In 2024, Konstantin Chaykin entered the race for the world's thinnest mechanical wristwatch, which has been taken up in recent years by Swiss brands Piaget, Richard Mille and Bulgari. The ThinKing from Chaykin, launched on August 29, 2024, is the thinnest watch in the world with a 1.65 mm thick case. On May 10, 2025, the ThinKing & PalanKing, an extra slim nickel alloy prototype wristwatch accompanied by its titanium automatic carrying base, was sold by Phillips for CHF 508,000.
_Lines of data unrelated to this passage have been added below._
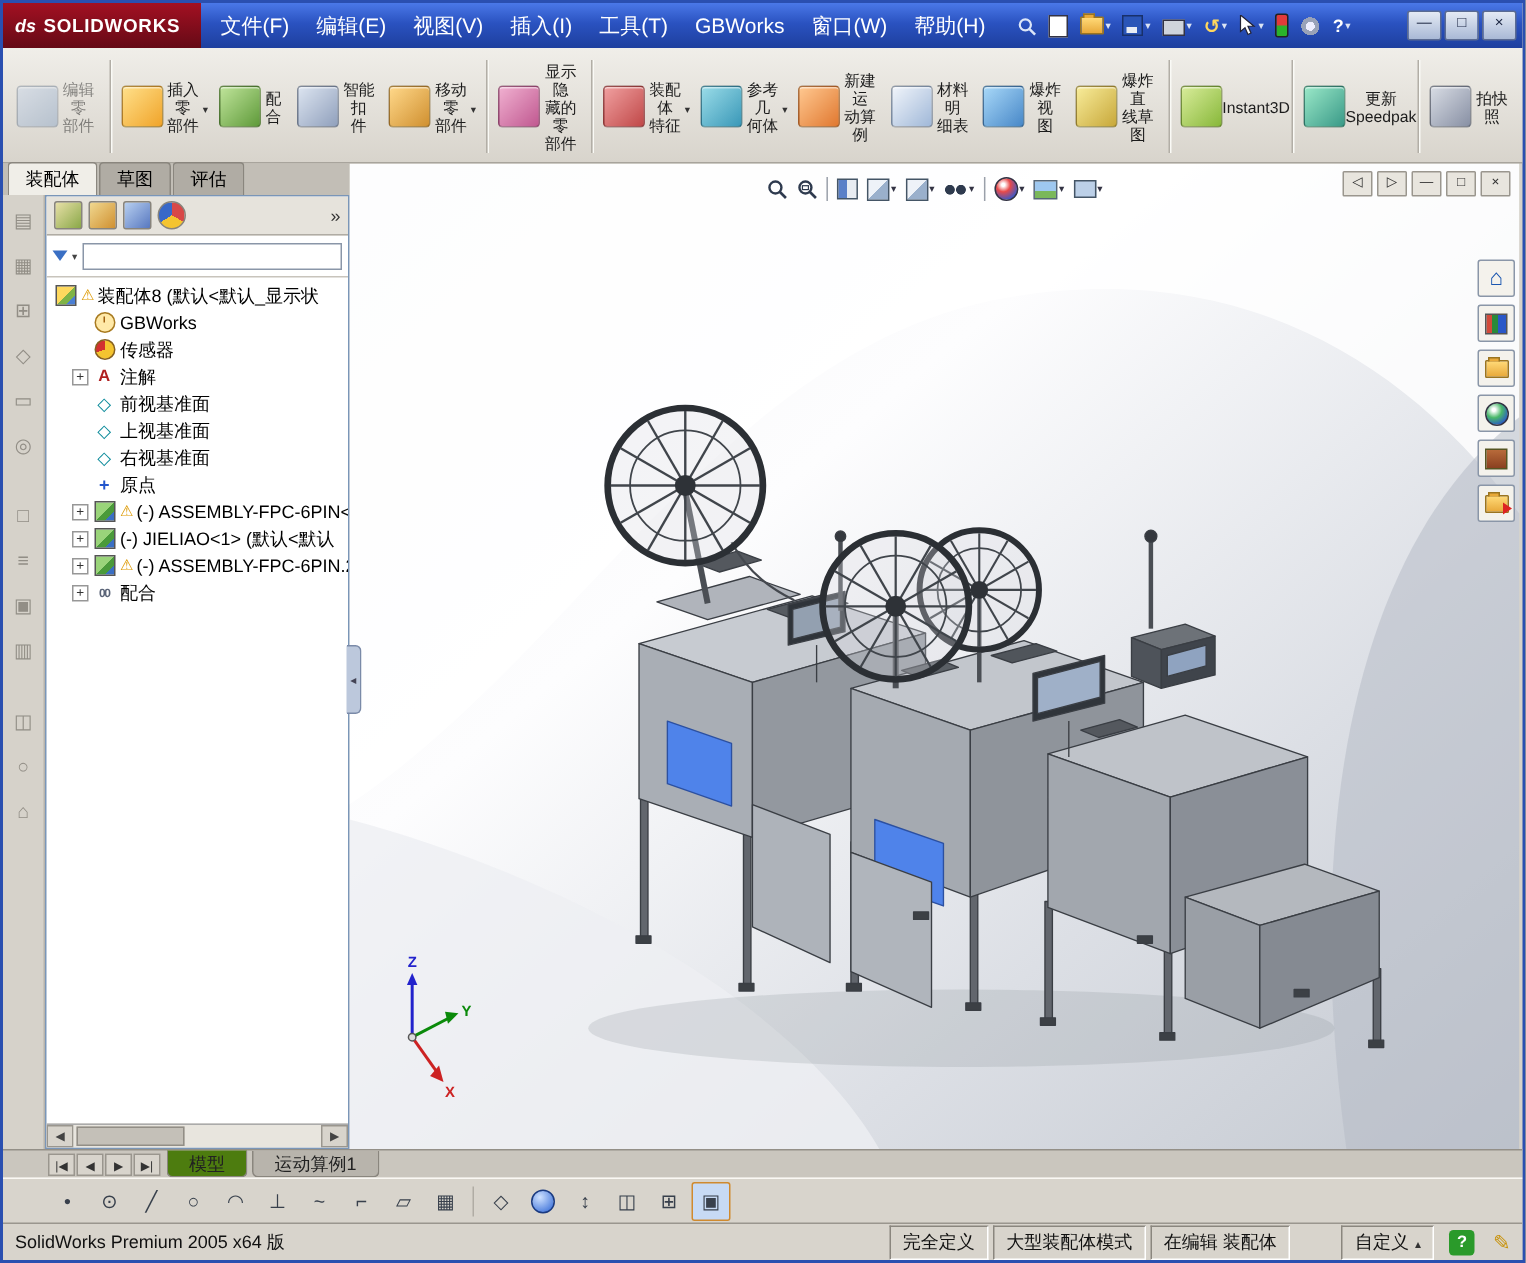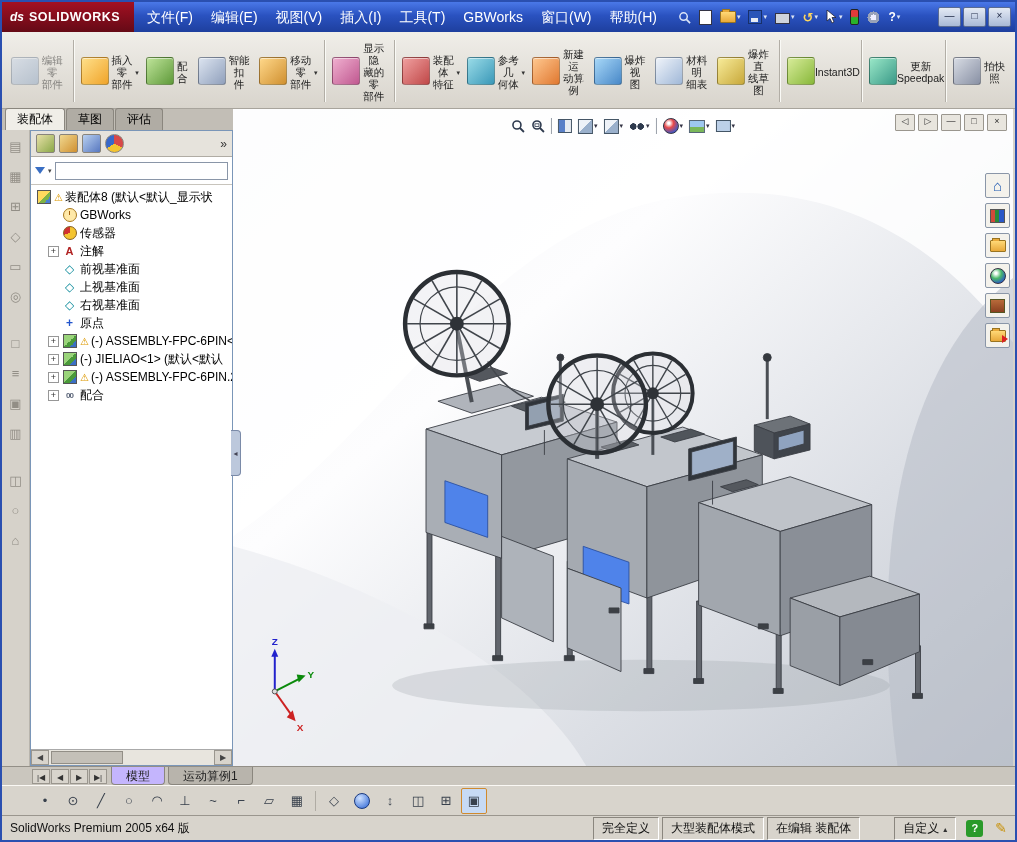--- a/index.html
+++ b/index.html
@@ -111,21 +111,21 @@
   .css-books{width:13px;height:12px;background:linear-gradient(90deg,#d24a3a 0 30%,#2a8a3a 30% 60%,#2a58c8 60% 100%);border:1px solid #555;}
   .css-ball2{width:14px;height:14px;border-radius:50%;background:radial-gradient(circle at 35% 30%,#fff 0 8%,#4ab86a 40%,#2a58c8 80%);border:1px solid #334;}
   .css-props{width:13px;height:12px;background:linear-gradient(#b86a3a,#8a4020);border:1px solid #552;}
   .css-folder-arrow{position:relative;}
   .css-folder-arrow::after{content:"";position:absolute;right:-3px;bottom:-2px;border-left:6px solid #d22;border-top:4px solid transparent;border-bottom:4px solid transparent;}
 
   
   .modeltabs{position:absolute;left:0;right:0;bottom:55px;height:19px;background:#cac6be;border-top:1px solid #938f87;display:flex;align-items:stretch;padding-left:30px;box-sizing:border-box;}
   .mnav{width:18px;font-size:8px;line-height:16px;text-align:center;background:#d8d4cc;border:1px solid #9a968e;color:#333;margin-right:1px;align-self:center;height:15px;box-sizing:border-box;}
   .mtab{padding:1px 14px;font-size:12px;border:1px solid #8a867e;border-top:none;border-radius:0 0 4px 4px;background:#b8b4ac;margin-left:3px;color:#222;white-space:nowrap;}
-  .mtab.active{background:#c4b5fd;text-align:right;}
+  .mtab.active{background:#4d7c0f;text-align:right;}
   .sketchbar{position:absolute;left:0;right:0;bottom:25px;height:30px;background:#d8d4cc;border-top:1px solid #faf8f4;display:flex;align-items:center;padding-left:30px;gap:2px;box-sizing:border-box;}
   .sk-btn{width:24px;height:24px;display:flex;align-items:center;justify-content:center;font-size:13px;color:#38404c;border:1px solid transparent;border-radius:2px;}
   .sk-sep{width:1px;height:20px;background:#b0aca4;margin:0 3px;}
   .sk-ball{width:14px;height:14px;border-radius:50%;background:radial-gradient(circle at 35% 30%,#cfe2ff,#2a63d4);border:1px solid #1a3a80;}
   .sk-active{background:#c7daf4;border:1px solid #d08a2e;}
   .statusbar{position:absolute;left:0;right:0;bottom:0;height:25px;background:#d8d4cc;border-top:1px solid #9a968e;display:flex;align-items:center;font-size:12px;color:#111;padding:0 4px;box-sizing:border-box;}
   .sb-left{padding:0 4px;white-space:nowrap;}
   .sb-flex{flex:1;}
   .sb-seg{border:1px solid;border-color:#8a867e #fff #fff #8a867e;padding:2px 8px;margin-left:3px;white-space:nowrap;}
   .sb-caret{font-size:8px;margin-left:4px;color:#333;}
@@ -249,28 +249,28 @@
         <span class="rlabel">参考几
 何体</span>
         <span class="rarrow">▾</span>
       </div>
     <div class="rbtn">
         <span class="ricon ri10"></span>
         <span class="rlabel">新建运
 动算例</span>
       </div>
     <div class="rbtn">
+        <span class="ricon ri11"></span>
+        <span class="rlabel">材料明
+细表</span>
+      </div>
+    <div class="rbtn">
         <span class="ricon ri12"></span>
         <span class="rlabel">爆炸视
 图</span>
-      </div>
-    <div class="rbtn">
-        <span class="ricon ri11"></span>
-        <span class="rlabel">材料明
-细表</span>
       </div>
     <div class="rbtn">
         <span class="ricon ri13"></span>
         <span class="rlabel">爆炸直
 线草图</span>
       </div>
     <div class="rsep"></div>
     <div class="rbtn">
         <span class="ricon ri14"></span>
         <span class="rlabel">Instant3D</span>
==301522 Chaykin asteroid==
Leonid Elenin, a Russian amateur astronomer, best known for discovering five comets, and more than 500 asteroid, gave the name “Chaykin” to the asteroid 301522 (2009 FX23), which he discovered on March 22, 2009 Meanings of minor planet names: 301001–302000#522. International Astronomical Union confirmed the name in an official publication. 301522 Chaykin asteroid located in the main asteroid belt, its diameter is approximately 3.528 km, and the period is 2041.64 days (5.59 years).

==Paintings and drawings==
Konstantin Chaykin’s passion for painting has accompanied his work as a watchmaker throughout his career, as seen in the development of his watch designs through numerous artistic sketches and drawings, which first appeared on the auction market in August 2022. In his paintings, Chaykin creates fictional characters, depicting watch parts and mechanisms that closely resemble real ones, as well as fantastical creations from his imagination. Konstantin Chaykin’s paintings have been sold at Phillips auctions, including “Thinking of the Time’s Birth” for CHF 53,340 and “Goddess of Time Tempa” for CHF 20,000.